▶ [TASK BRIEF]: Omit any picture, and return the remaining data exactly as written.

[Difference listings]
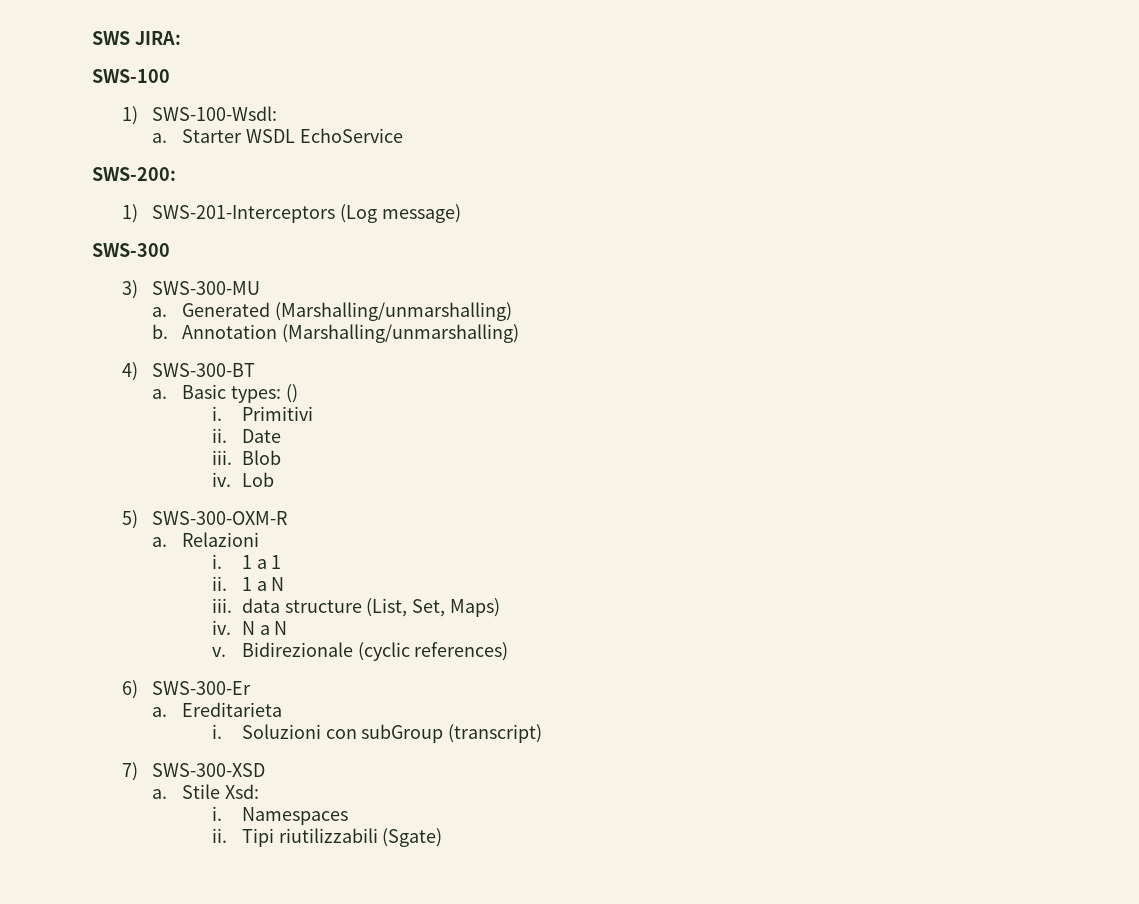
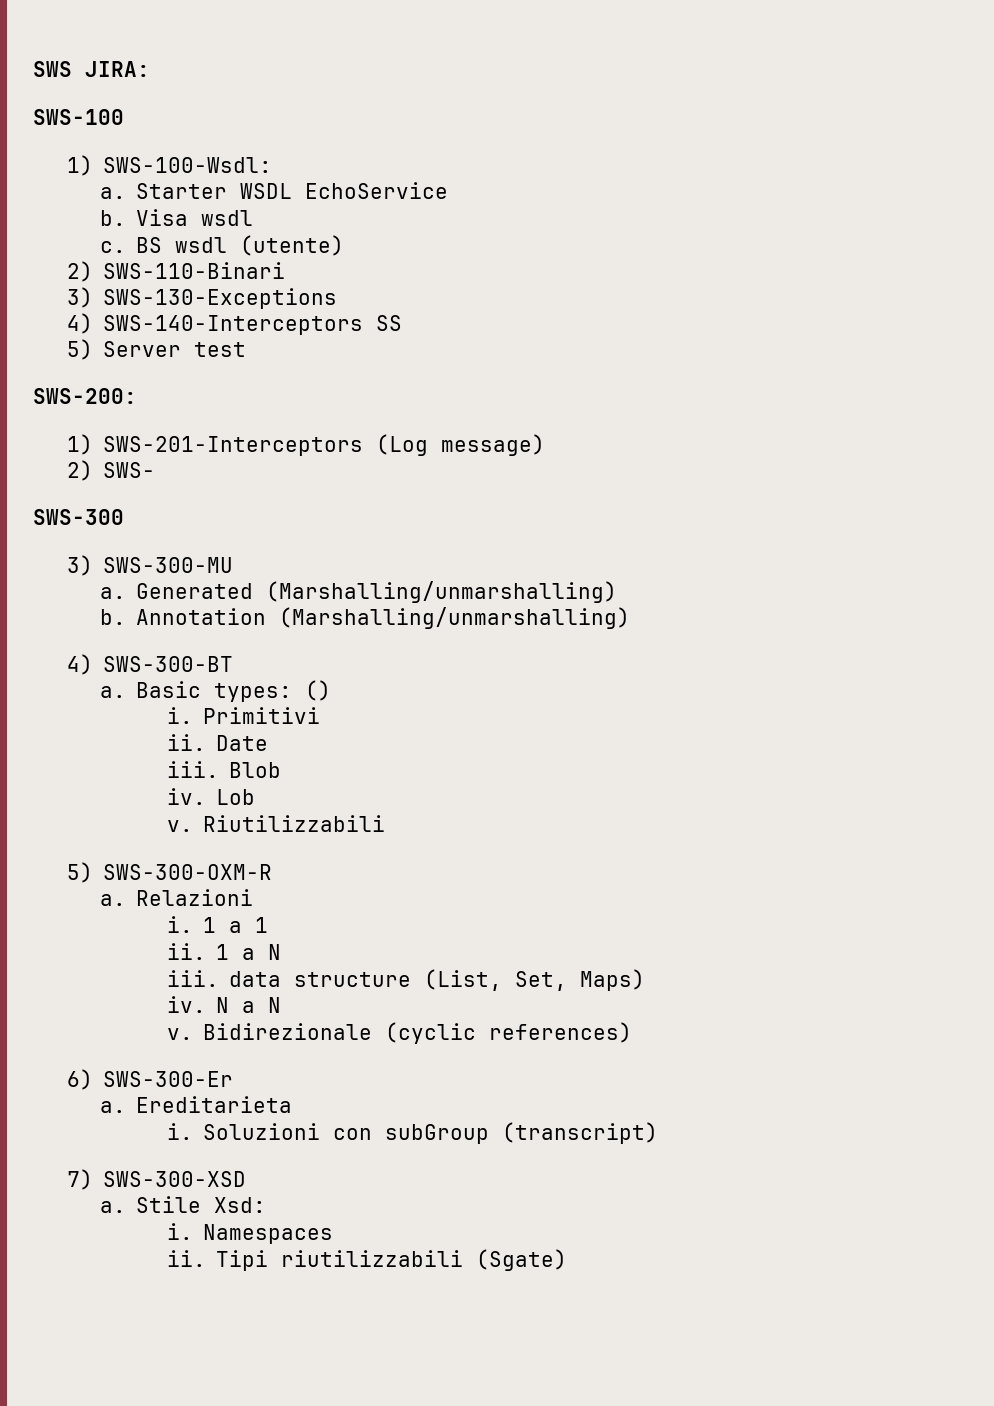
+ b. Visa wsdl
+ c. BS wsdl (utente)
+ 2) SWS-110-Binari
+ 3) SWS-130-Exceptions
+ 4) SWS-140-Interceptors SS
+ 5) Server test
+ 2) SWS-
+ v. Riutilizzabili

▶ [TASK RESPONSE]:
+ b. Visa wsdl
+ c. BS wsdl (utente)
+ 2) SWS-110-Binari
+ 3) SWS-130-Exceptions
+ 4) SWS-140-Interceptors SS
+ 5) Server test
+ 2) SWS-
+ v. Riutilizzabili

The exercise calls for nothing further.